A Ordem dos Enfermeiros (OE) fez hoje um “apelo urgente” a todos os profissionais com disponibilidade, para que ajudem no combate à pandemia da covid-19, nomeadamente aqueles que se encontram desempregados ou em situação de ‘lay off’.

Num email enviado aos enfermeiros, a que a agência Lusa teve acesso, a OE, em colaboração com as autoridades de saúde, apela também a todos os profissionais que “tenham experiência em cuidados intensivos que se encontrem em unidades de cuidados de saúde primários e que possam, temporariamente, em regime de mobilidade, reforçar as unidades de cuidados intensivos”.

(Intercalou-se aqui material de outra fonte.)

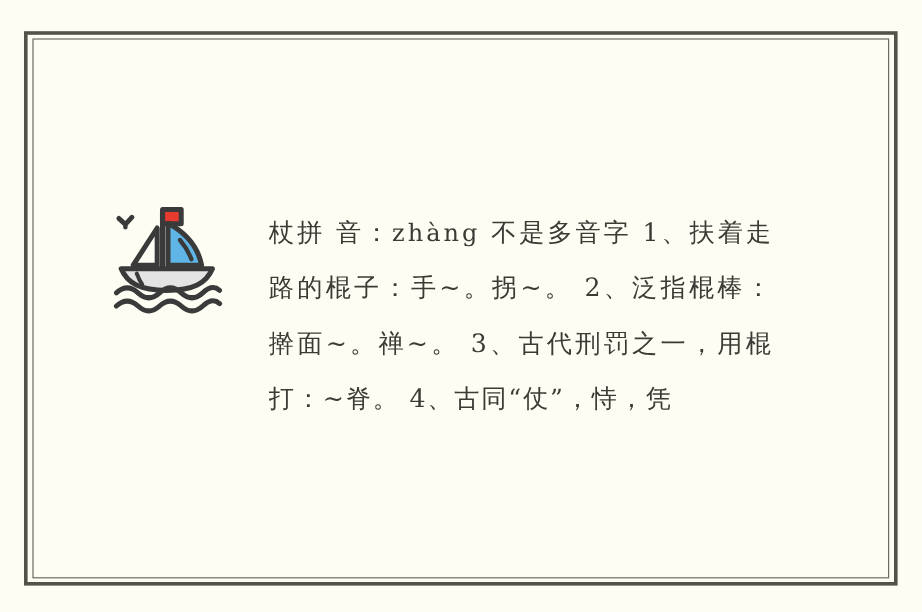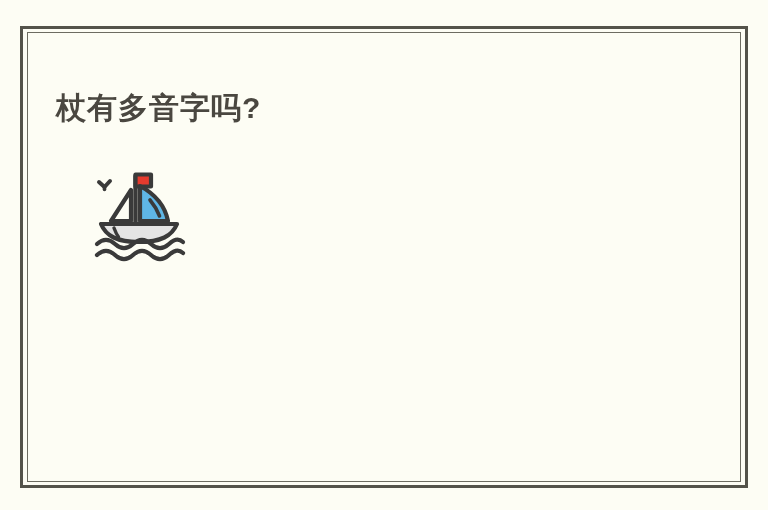--- a/index.html
+++ b/index.html
@@ -119,7 +119,6 @@
 
   <div class="content">
 
-    <h1 class="page-title">杖有多音字吗?</h1>
 
     <div class="body-row">
 

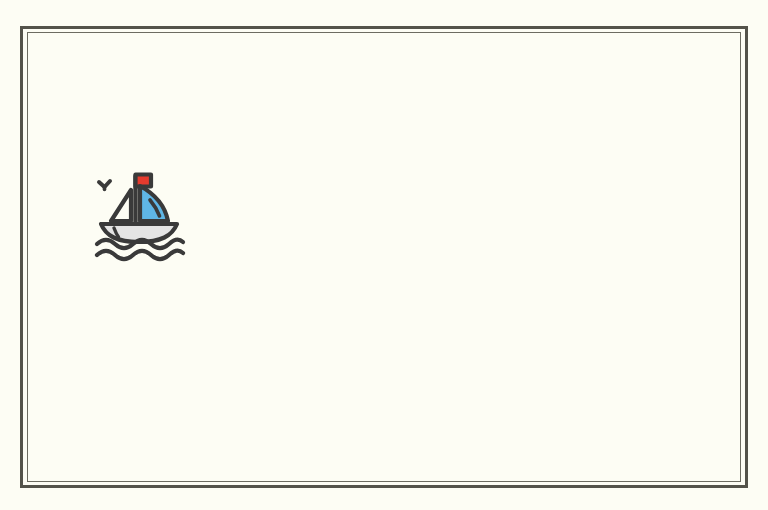--- a/index.html
+++ b/index.html
@@ -151,6 +151,7 @@
         </svg>
       </div>
 
+      <p class="article-text"><span>杖拼 音：</span><span class="pinyin">zhàng</span><span> 不是多音字 1、扶着走路的棍子：手~。拐~。 2、泛指棍棒：擀面~。禅~。 3、古代刑罚之一，用棍打：~脊。 4、古同“仗”，恃，凭</span></p>
 
     </div>
   </div>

É ainda feito um apelo a todos os enfermeiros que se “encontrem desempregados e que possam, de imediato, celebrar contrato de trabalho com instituição de saúde/social”.

A OE pede também aos enfermeiros que trabalham no setor privado ou social e que se encontrem em “situação de ‘lay off’” (programas de suspensão de contratos de trabalho), ou “cujas entidades se encontrem temporariamente encerradas por força da atual situação de emergência”, para que possam integrar uma bolsa, com vista ao reforço de unidades de saúde.

O email, assinado pelo vice-presidente do conselho diretivo da Ordem dos Enfermeiros, Luís Filipe Barreira, pede a estes profissionais para que acedam e façam a inscrição no site https://balcaounico.ordemenfermeiros.pt/ .

A Ordem lembra que os “enfermeiros, sendo os profissionais que se encontram na primeira linha de contacto com todos aqueles que procuram os serviços, são chamados a desempenhar um papel fundamental”.

“Face ao período de Emergência de Saúde Pública Internacional em que nos encontramos, atenta a propagação global do novo coronavírus e à ameaça que o mesmo já representa para a Saúde Pública nacional, compete à Ordem dos Enfermeiros e à totalidade dos seus membros, em articulação com as autoridades de saúde e as entidades competentes, colaborar na efetiva implementação das medidas de contenção consideradas adequadas”, refere o email.

A covid-19, causada pelo novo coronavírus SARS-CoV-2, é uma infeção respiratória aguda que pode desencadear uma pneumonia.

Detetado em dezembro de 2019, na China, o novo coronavírus já infetou mais de um milhão de pessoas em todo o mundo, das quais morreram mais de 59 mil.

Em Portugal, segundo o balanço feito hoje pela Direção-Geral da Saúde, registaram-se 266 mortes, mais 20 do que na véspera (+8,1%), e 10.524 casos de infeções confirmadas, o que representa um aumento de 638 em relação a sexta-feira (+6,5%).

Dos infetados, 1.075 estão internados, 251 dos quais em unidades de cuidados intensivos, e há 75 doentes que já recuperaram.